Why we built the Secure AI Factory
One year ago at NVIDIA GTC, Cisco and NVIDIA introduced the Cisco Secure AI Factory with NVIDIA. At the time, the challenge for enterprises was clear: AI was moving from science project to strategic priority, but the infrastructure and software were fragmented. Customers were struggling with the complexity of standing up massive compute clusters for training, optimization, and inferencing, while ensuring their data remained secure and private.
To solve this, the Secure AI Factory was built upon the foundation of Cisco AI PODs, our modular reference architecture based on Cisco Validated Designs and NVIDIA Enterprise Reference Architecture–compliant deployments. By integrating Cisco networking, compute, and partner storage with NVIDIA’s accelerated infrastructure, the full-stack AI POD allows enterprises to seamlessly deploy AI applications with enterprise-grade security fused into the fabric. Embedded into each layer of the reference architecture and wrapped around it is the Cisco portfolio of security and observability capabilities solutions. It provides businesses with a reliable, secure, hardened path to training, optimization, and inferencing within the core data center.

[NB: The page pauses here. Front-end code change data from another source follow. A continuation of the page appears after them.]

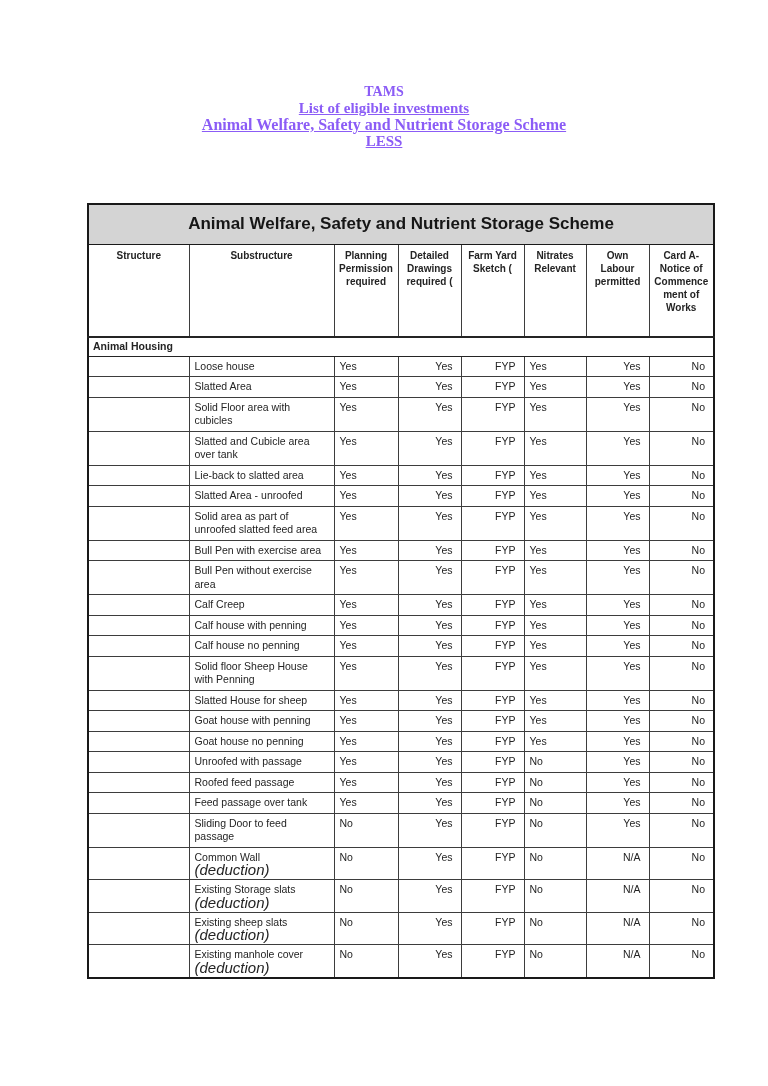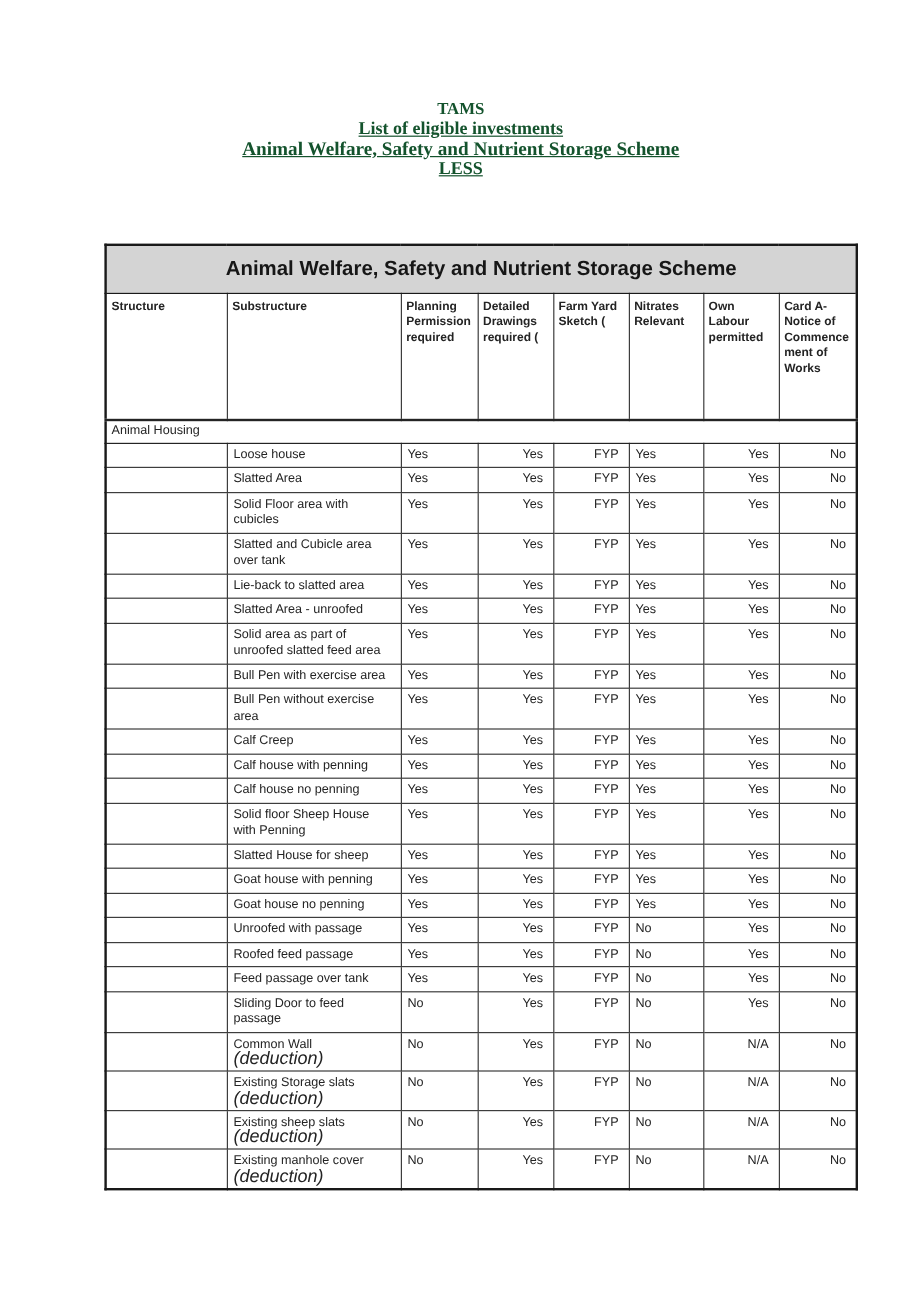"TAMS" .headings { color: #14532d -> #8b5cf6 }
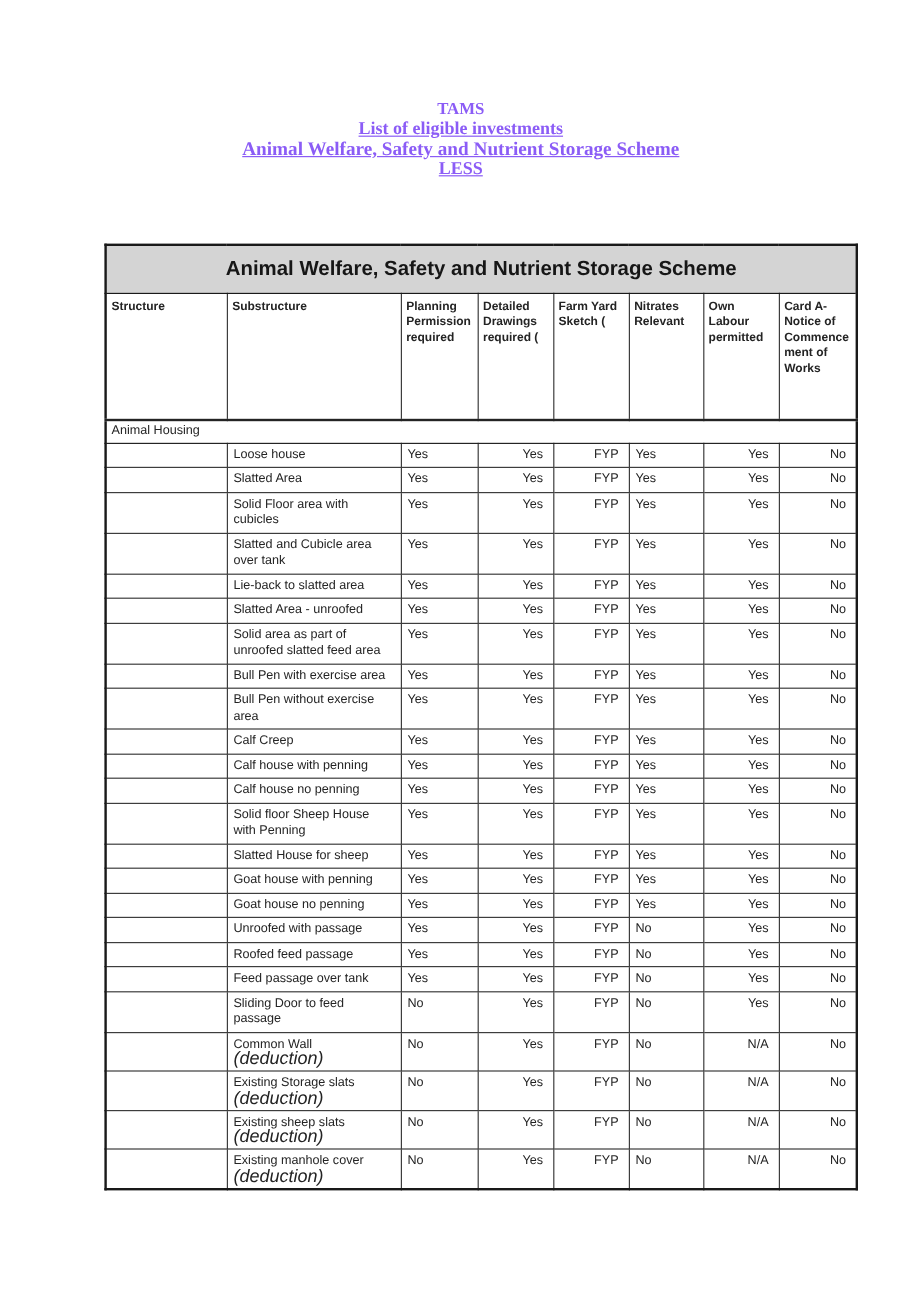"Structure" .scheme thead th.colhead { height: 106px -> 93px; text-align: left -> center }
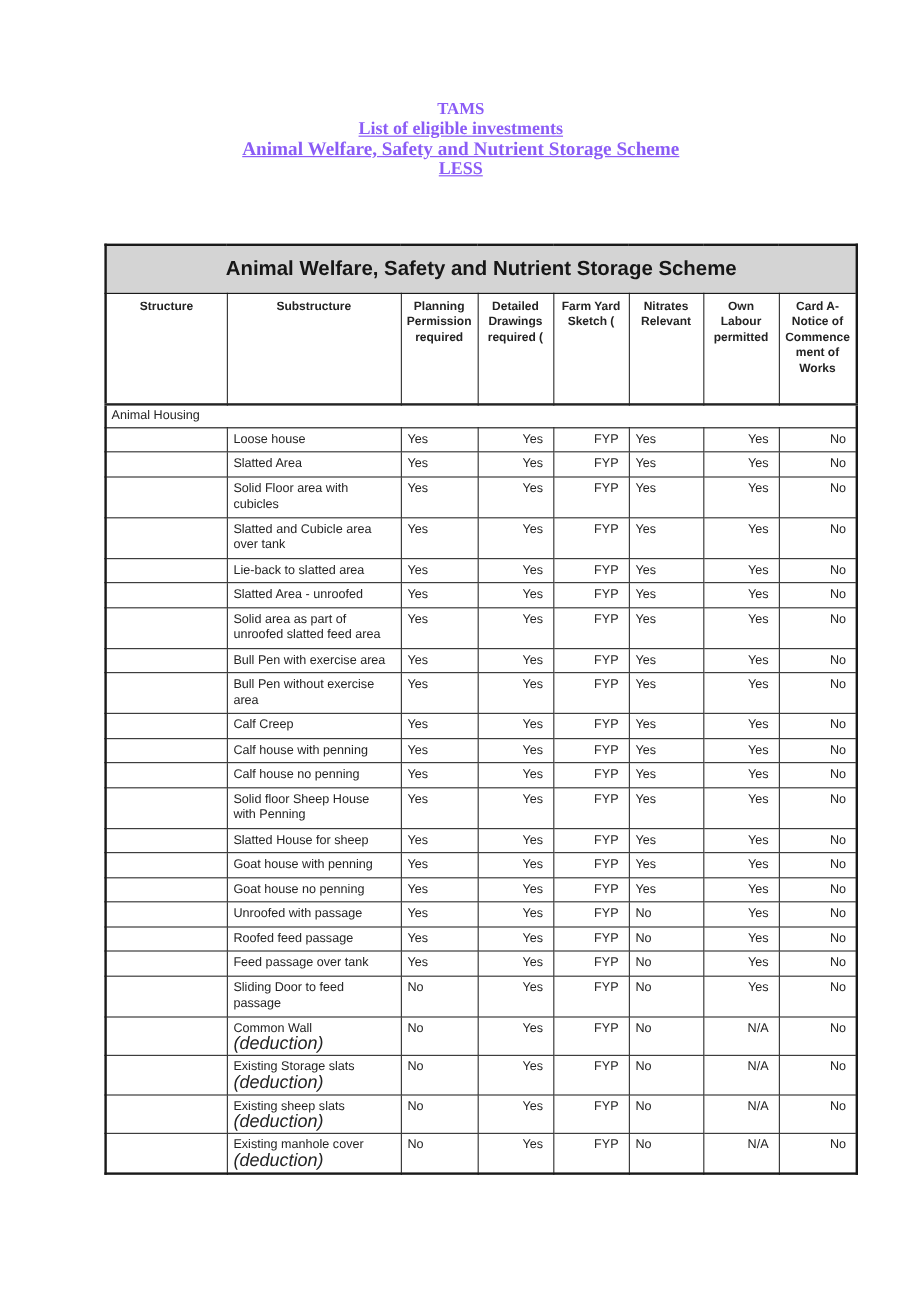"Animal Housing" .scheme tr.section-row td { font-weight: normal -> bold }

The rise of multi-agents everywhere
In the last twelve months, the landscape of enterprise AI has shifted. We have moved beyond simple generative AI chatbots and have now transitioned into the era of autonomous agents that drive business-critical functions. The major driver today is the need to run these multi-agent systems everywhere: in the core, in the cloud, and increasingly, at the edge.
However, this shift has revealed a massive hurdle: Security is currently the single biggest barrier to the enterprise adoption of AI agents.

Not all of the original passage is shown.